Counsel for appellee contended that the appellant filed its Petition for Judicial Review outside statutory time, so the Petition for Judicial Review should therefore be dismissed. True, based on the computation of time, the appellant was clearly out of line when its petition for Judicial Review was filed. But the records also show that the appellee had filed a Motion for Enforcement of the Hearing Officer’s ruling.
Under our law and practice, it was incumbent upon the Judge of the National Labour Court to have determined that there was proof of service of process on the appellant and that the appellant failed to appear on the day and time after receiving notice, before confirming and affirming the default judgment entered by the Hearing Officer. Not having done so, the National Labour Court did not act in accordance with the law and practice extant, therefore she committed a reversible error.
We must also make mention of the award of Four Thousand, Four Hundred and Eight United States Dollars and Seventy-Five Cents (US$4,408.75). The appellee in this case entered a definite contract of employment for a period of six (6) months. The records show that he worked for three (3) months prior to his termination. The question is, on what basis was he awarded 24 months salary as well as one month in lieu of notice pay. Clearly, this was an error as the facts do not support cogent proof of “the amount due” in the contemplation of our statute.
And under our Labor Practices Law, in such cases made and provided, the employee is only entitled to the unexpired portion of his contract and nothing more, should there be a finding that he had been improperly dismissed while his contract was in force and effect. Section 1508(1), Labour Practices Law of Liberia.

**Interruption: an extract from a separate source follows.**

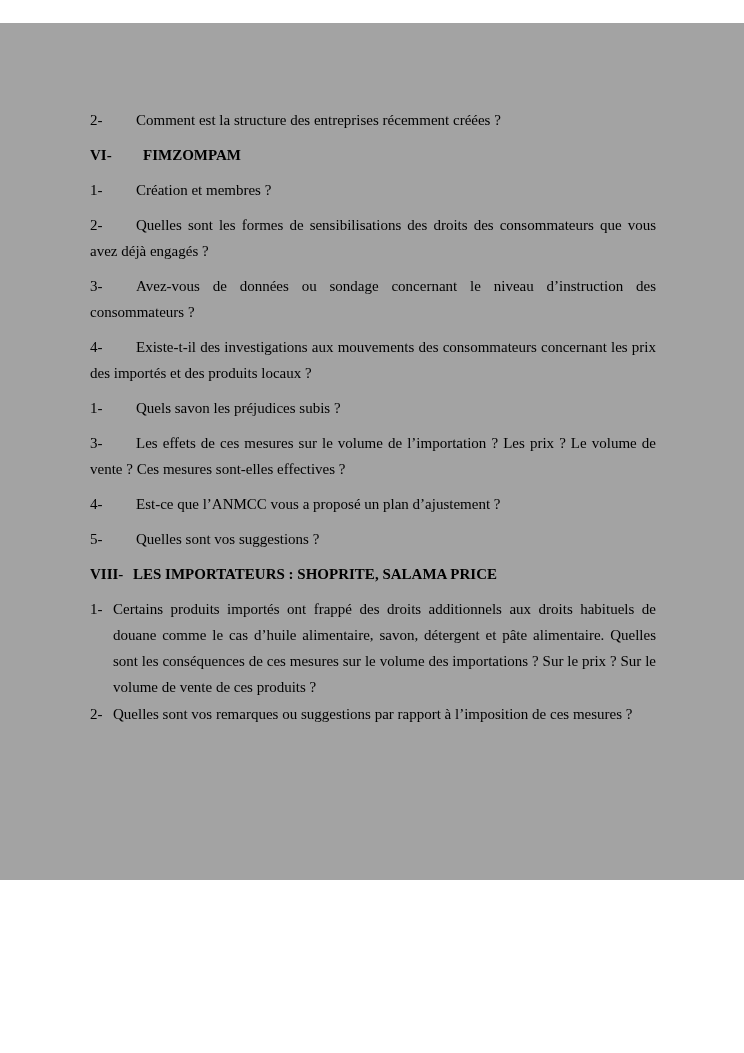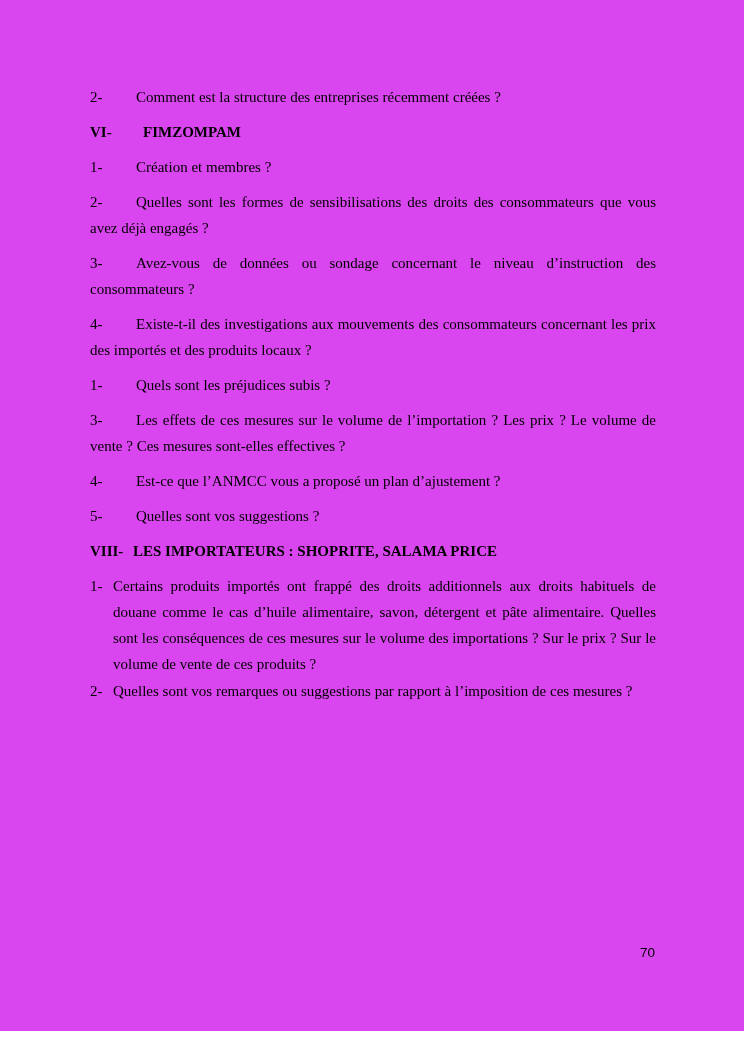"2- Comment est la structure" .page { background: #d946ef -> #a3a3a3; height: 1031px -> 857px; margin-top: none -> 23px }
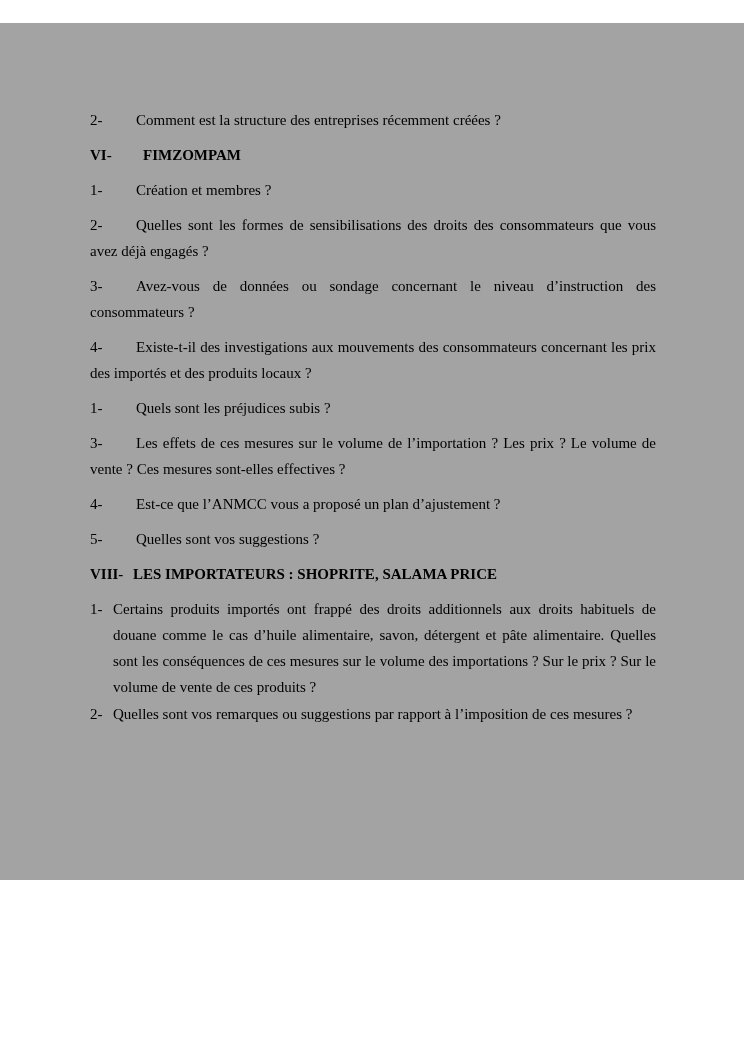"Quels sont les préjudices subis" span { text: sont -> savon }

Based on the foregoing, we hold that the granting of the default judgment in this case was not done in keeping with law. This case is therefore remanded to the National Labour Court with instruction that it be sent back to the Ministry of Labour to afford the appellant the opportunity to take the witness stand and provide evidence in its own behalf. Cost to abide the final determination of the case. AND IT IS HEREBY SO ORDERED.